Bangladesh's textile industries contribute to the country's enormous wealth and prosperity, but they are also silently destroying the country's water bodies and surrounding areas. Textile dye wastewater is brightly colored and contains a wide range of chemicals, toxins, and heavy metals. Under the Bangladesh Environment Conservation Act, 1995, and the Environment Conservation Rules, 1997, the government designated textile dyeing industries as "red industries" (the most polluting) and made Effluent Treatment Plants (ETPs) mandatory for the factories. However, the majority of them lack ETP because chemical and physical methods require constant monitoring and are extremely costly to operate. Industry is budding, and so is pollution. Microbial bioremediation offers an easy and affordable solution to this problem and helps to maintain a sustainable environment. Keeping the above situation in mind, research on isolating a dye degrading bacterium is preferred.
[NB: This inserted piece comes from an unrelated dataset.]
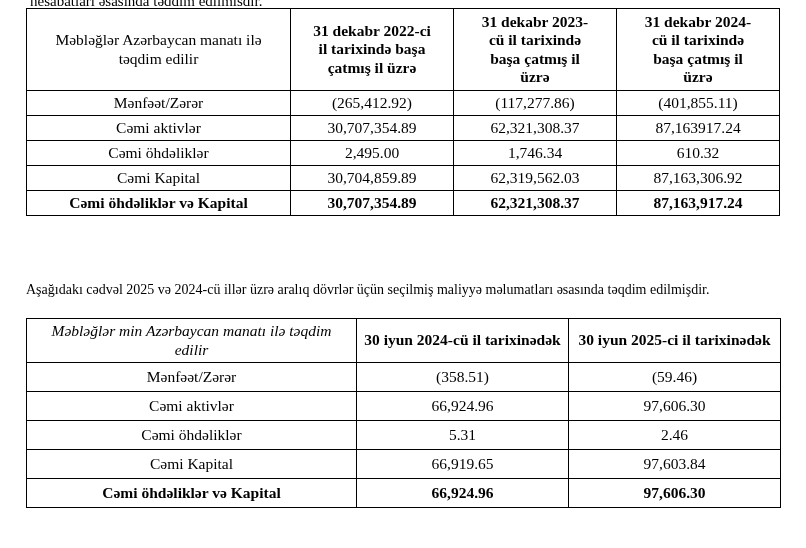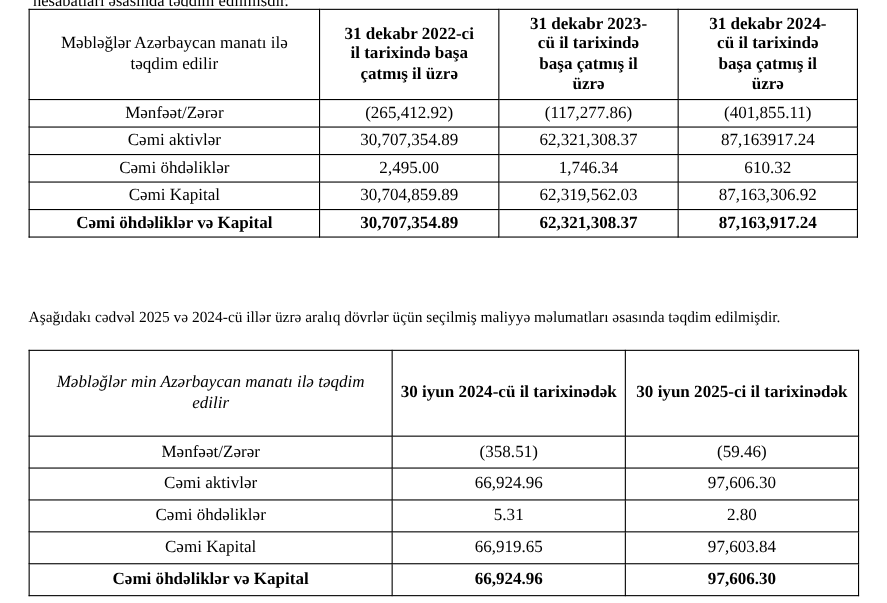"Məbləğlər min Azərbaycan manatı ilə" #table2 thead td.hdr-label { padding: 20px 16px -> 3px 16px }
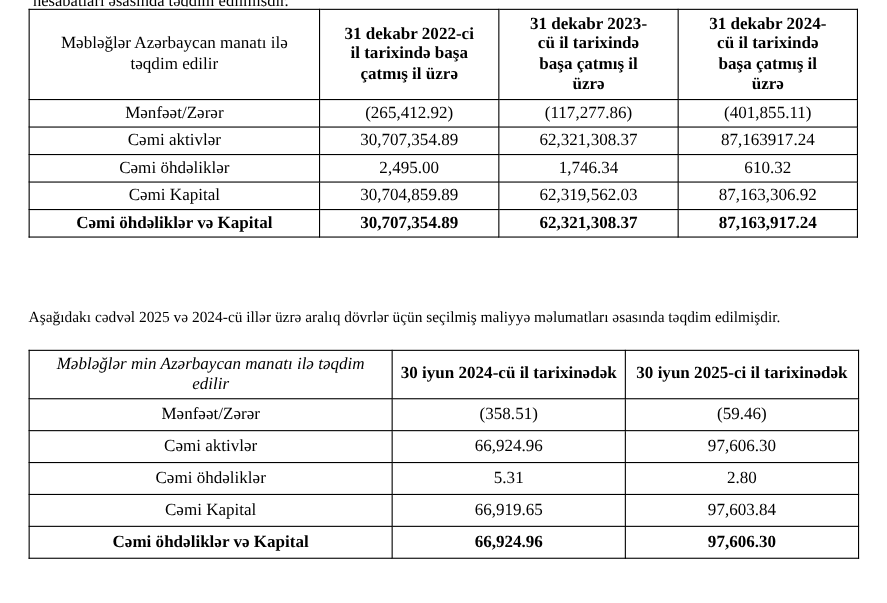"2.80" td { text: 2.80 -> 2.46 }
In this study, one decolorizing bacterial isolate has been isolated from industrial textile sludge with the ability to decolorize 1% of commercially available Reactive Violet 5R (RV5R) dye. About 91.16% of RV5R dye was decolorized after 48 hours of incubation at 370C and 80 rpm. The absorbance was measured at 510 nm for the supernatant with the help of a spectrophotometer. The whole cell culture and the supernatant of the culture as an inoculate showed the same result. The study was also conducted under aerobic conditions without using any co-substrate and using the Reactive Violet 5R (RV5R) dye as the only carbon and energy source for the bacterial isolate. The cultural, morphological, and physiological characteristics of that bacteria isolate have been detected. Through analyzation with ABIS Microbiology software, the isolate is identified as either Actinobacillus rossi (85.9% similarity) or Acromonas salmonicida subsp. smithia (82.2% similarity). For further molecular identification, the DNA was extracted, and PCR amplification of the 16S rRNA gene was conducted. The gel electrophoresis was performed to check whether the band was present or not. The future goal is to identify the bacterium isolate at the genomic level and identify the gene or genes that synthesize enzymes capable of decolorizing textile dyes. If everything goes as planned, this bacterium will undoubtedly contribute to the creation of a sustainable environment for our country.